Different situation.

and lastly:

Yeah, champ, it did posit that. I don’t remember the ad verbatim, but I do remember that much.

Also, “pro-choice” does not mean “pro-abortion.” I hate abortion, and I hate that people often treat it as just another form of birth control. (Yes, their choice, but that doesn’t mean I like it).

However, I don’t want to see it made illegal, because that wouldn’t do anything to address the real problems with unwanted pregnancy and children and such.

Cheap demagoguery. A few tissue cells are not equivilent to a born living child.

Nonsense. You were clearly implying that it would be better if this child never live. So why draw some arbitrary line?

I’m saying stop the pregnancy before there ever IS a child. You can’t victimize hypothetical children.

See, there’s the problem. Far as I’m concerned, the statement “stop the pregnancy before there ever IS a child” is a contrediction in terms. Much better to prevent the pregnancy in the first place by proper application of birth control.

But I’m not going to get dragged into an abortion debate in the Pit. The subject’s too touchy for that. I suggest someone (not me, I’ve been writing all night and just don’t have the energy to think clearly enough to do this :slight_smile: ) open up a thread in GD about this, and other related issues.

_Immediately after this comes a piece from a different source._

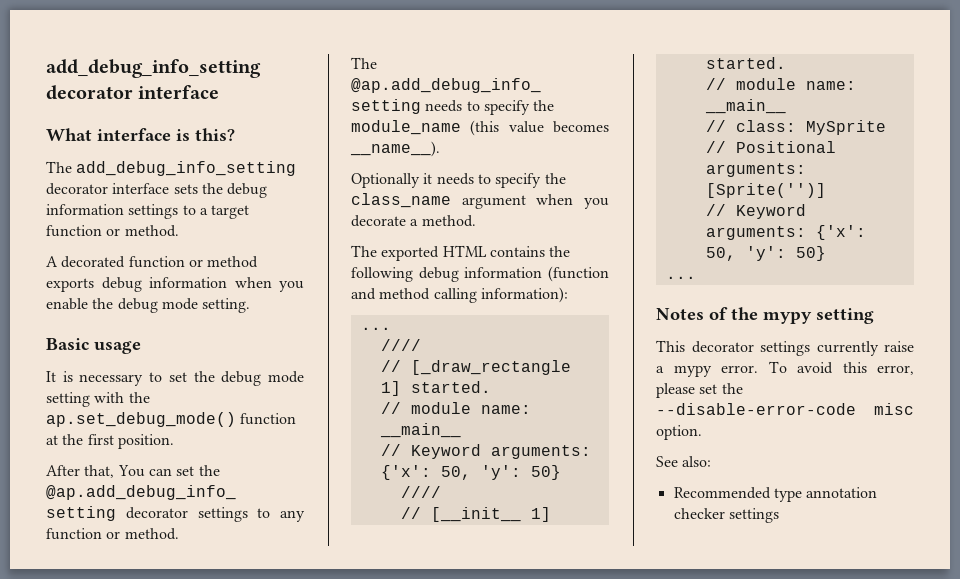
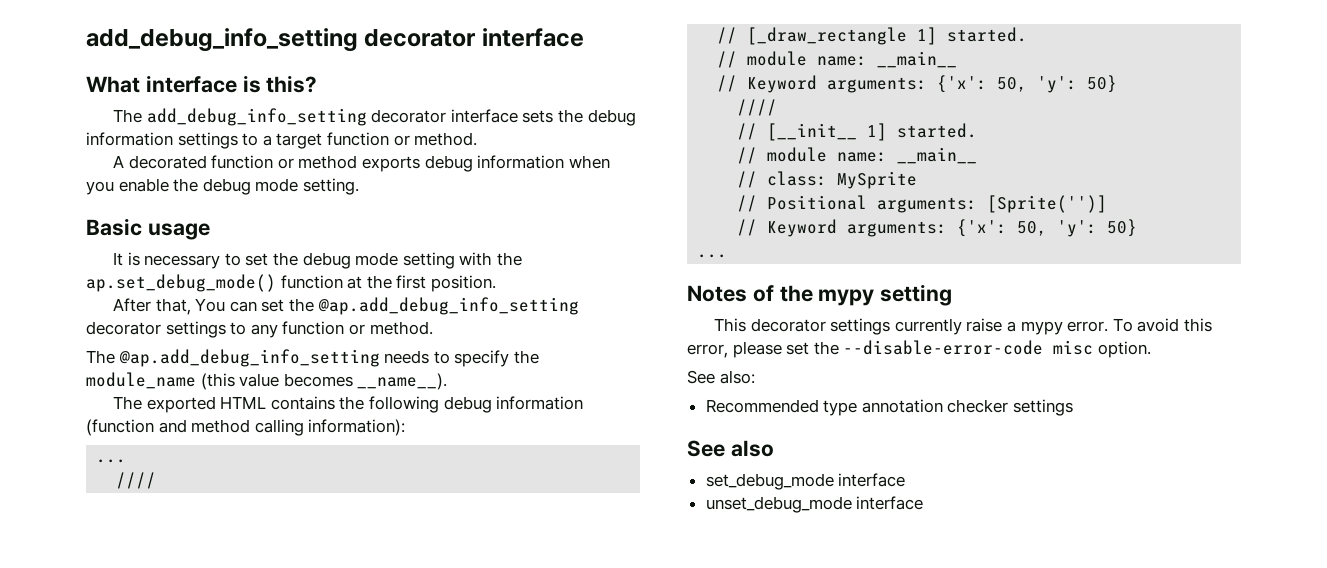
- Optionally it needs to specify the class_name argument when you decorate a method.
+ See also
+ set_debug_mode interface
+ unset_debug_mode interface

Whatever, mate. I left out the word “also” in my first post. It was an oversight. If you don’t want to believe that, I’m not going to lose any sleep over it.

Well I’m glad you acknowledge that the ad is doing this. I believe it’s a calculated attempt, not merely a clumsy one.

**OK, champ, please explain how specifically associating all neglectful mothers with a pro-choice stance enhances this sentimentality. That was the question. Why is this not merely clumsy, but a calculated attempt to associate all neglectful mothers (not just those who had abortions) with pro-choice politics?

**Is there anyone listening to this pro-life ad who doesn’t understand that these children are not alive? That is what makes it tug the heart strings, correct? That this is the ultimate act of neglect, one that makes the behavior of a deadbeat dad seem trivial? Please explain why the ad more effectively serves a pro-life purpose by assuming the specific disingenuous stance you are describing.

Yeah, chief, your OP was a font of illuminating info, especially all the “something” gaps and the part about irrelevant blather. Interesting that the very question your thread asks is whether or not there is truth in this ad or if it is simply as dishonest as it seemed when you first heard it. Perhaps you’re gaining confidence in this repressed memory as time passes, since now there’s no question at all in your mind. Otherwise I’d have to assume your OP question was not a question at all, and you had already decided the matter when you opened the thread. But that would have been–what’s the word?..oh yeah!–disingenuous. In any event, I guess we can close the thread now, since the matter’s settled to your satisfaction.